Tried everything on how to jump higher? Focus on lower leg workouts to generate the power needed to elevate. Plyometric exercises are not just a fad, but the best workout to build strength, explosion, and lose weight. This week, we’ll increase your vertical through the implementation of two exercises to add to your workout plan.
Just like any machinery, the human body has many complicated parts. Pulling and pushing are forces in constant motion, and the simplest movement requires many muscles and joints. To be able to jump vertically, the ankles, hips, and knees must forcefully contract the muscles to jump higher. By having strong joints, the muscles can be contracted harder and will result in a greater amount of energy upon its extension. To add inches to a vertical, improve the rate of contraction.

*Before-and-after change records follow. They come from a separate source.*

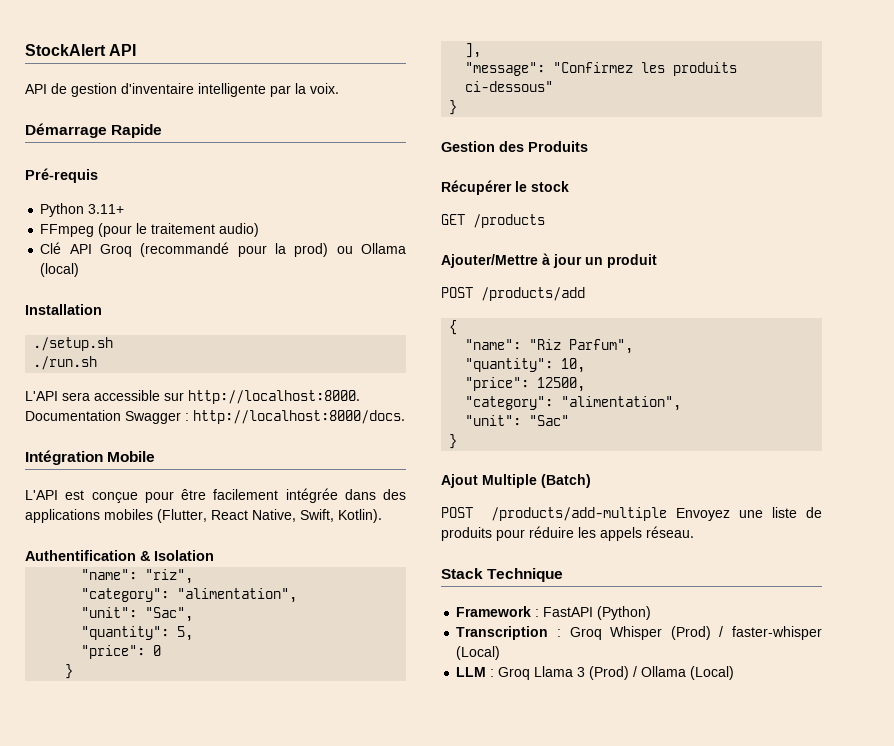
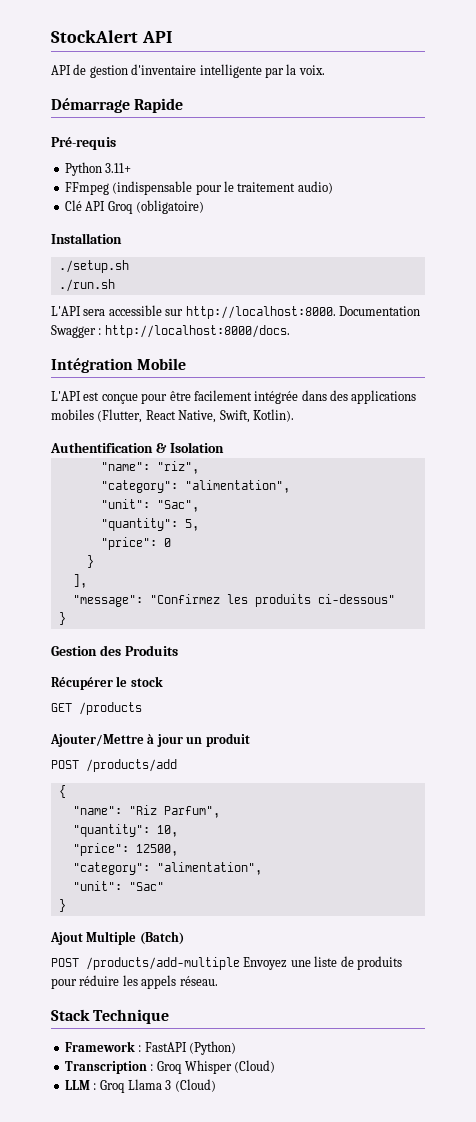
- FFmpeg (pour le traitement audio)
+ FFmpeg (indispensable pour le traitement audio)
- Clé API Groq (recommandé pour la prod) ou Ollama (local)
+ Clé API Groq (obligatoire)
- Transcription : Groq Whisper (Prod) / faster-whisper (Local)
+ Transcription : Groq Whisper (Cloud)
- LLM : Groq Llama 3 (Prod) / Ollama (Local)
+ LLM : Groq Llama 3 (Cloud)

The depth jump is a plyometric exercise that works out the quadriceps, hips, and calves. In order to perform the drill, you will need two boxes or benches. One should be about 12 to 16 inches high, the other one about 24 inches high. Have the two boxes about 2 to 3 feet apart. To start the exercise, stand on the shorter box, with the body facing the higher box. Simply jump down from the shorter box onto the ground, then jump as quickly as possible onto the higher box to complete the repetition. As your ability improves, increase the height of the boxes or benches. Perform about 8 repetitions for a set, and do 3 to 5 sets.

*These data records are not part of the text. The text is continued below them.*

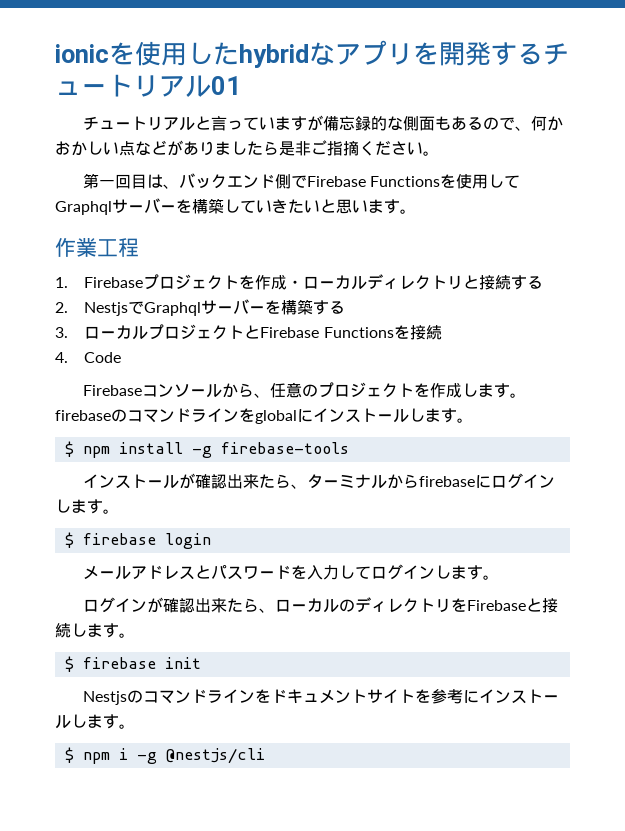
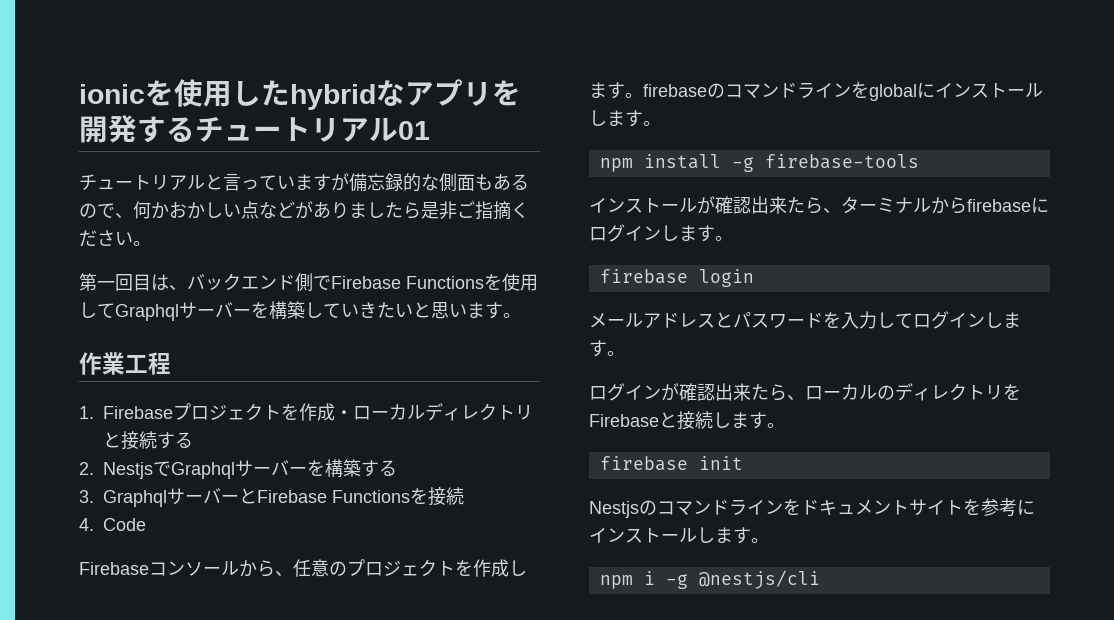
- 3.ローカルプロジェクトとFirebase Functionsを接続
+ 3. GraphqlサーバーとFirebase Functionsを接続
- $ npm install -g firebase-tools
+ npm install -g firebase-tools
- $ firebase login
+ firebase login
- $ firebase init
+ firebase init
- $ npm i -g @nestjs/cli
+ npm i -g @nestjs/cli

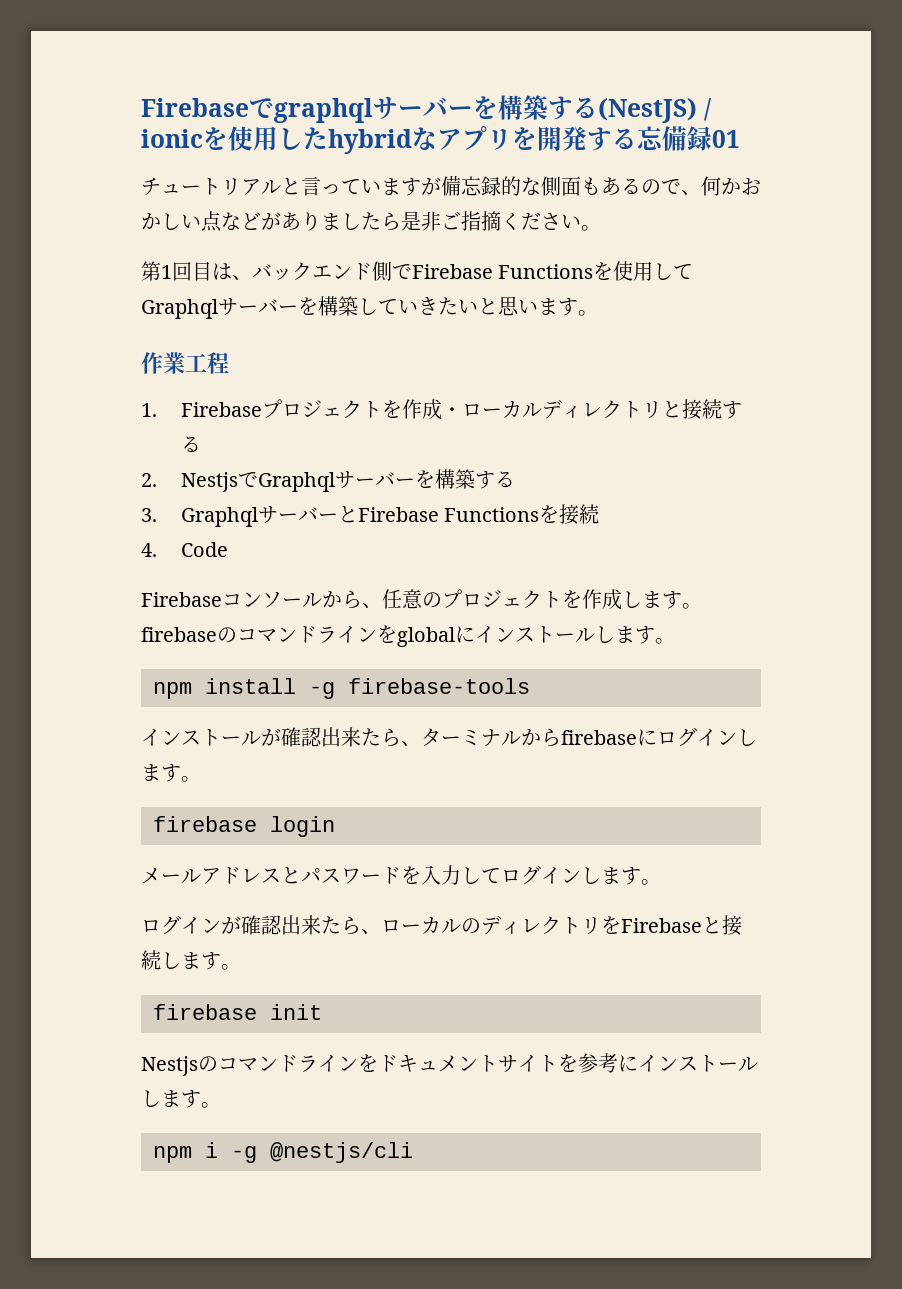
- ionicを使用したhybridなアプリを開発するチュートリアル01
+ Firebaseでgraphqlサーバーを構築する(NestJS) / ionicを使用したhybridなアプリを開発する忘備録01
- 第一回目は、バックエンド側でFirebase Functionsを使用してGraphqlサーバーを構築していきたいと思います。
+ 第1回目は、バックエンド側でFirebase Functionsを使用してGraphqlサーバーを構築していきたいと思います。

The weight-release jump is a gravity defying exercise. It also works out the quadriceps, the hip flexors, and calves. To perform this exercise, you’ll need a pair of light dumbbells and a mat or an area that can absorb the dumbbell drops. Just like jump squats, with the dumbbells in each hand and the arms down by the side, simply bend the knees and jump high as possible. While jumping up, release the dumbbell to complete the repetition. Do 3 to 5 repetitions continuously for a set. 3 to 5 sets is a good number to start with.
Any workout plan will need some time for results to come. Be methodological and persistent with the work put in and the goals will be actualized. The best time to train is now, especially for basketball training. The off season is where champions are made, so go out there and pay with sweat. As always, consult a medical professional prior to beginning any exercise regimen.